4 Ways Nola Darling Evolves Womanhood, Relationships & Polyamory

Now you listen here, Mr. Spike Lee!  I AM A POLY WOMAN!  I have been polyamorous for the past 11 years!  How will a person who isn’t openly poly, a male-bodied human, at that, deal with this content?  I’ll admit I watched with a skeptical eye…

When I began the updated series, She’s Gotta Have It, an expanded take on the original 1986 classic, I expected to critique your work, I expected to feel you might have done better on accuracy if you’d hired me to consult, as I am one of the only, real life, African-American women openly advocating and living polyamorously here in the USA – more than a decade.  I am CEO of JujuMama Love Academy where we educate thousands of couples and singles on the art of open relating.  Recently we’ve completed a reality series utilizing polyamory tools my husband and I have created, developed and share with the world.

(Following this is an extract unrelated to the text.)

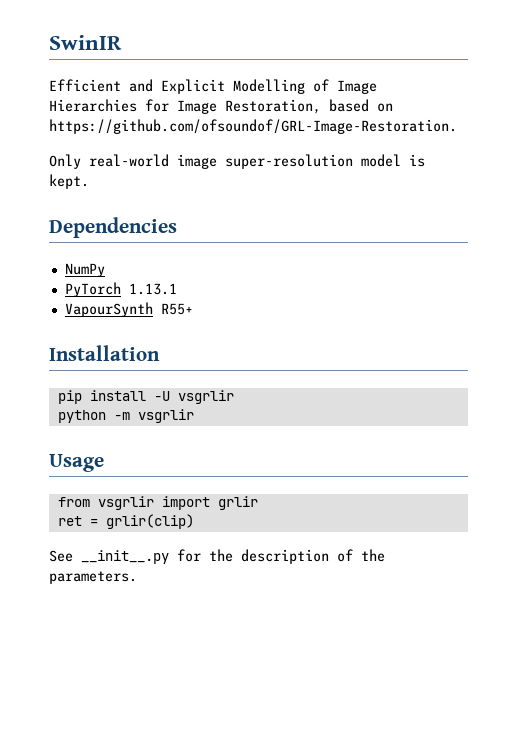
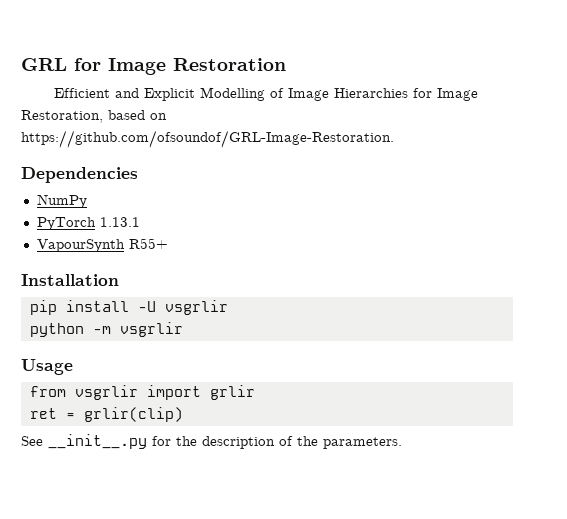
- SwinIR
+ GRL for Image Restoration
- Only real-world image super-resolution model is kept.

I am a married mother of three, openly enjoying multiple male partners, boyfriends, husbands, whatever you want to call them… spiritually and sexually open in every way!

So I was shocked when watching the series on Thanksgiving day with my husband, author of The Art of Open Relating, Carl Stevens.  Being one of the most formidable love experts on the planet, specializing in polyamory, I was shocked because #NolaDarlin is the Evolution of Polyamory!

Talented and Insightful, Mr. Lee!  How, without lived experience of this subject matter, did you pull this off?  What a wonderful feat you have accomplished!  Even your gender would pre warn certain areas may be missed in your exploration.  But nothing was missed.  The goddesses have spoken through you!  You’re clearly a channel…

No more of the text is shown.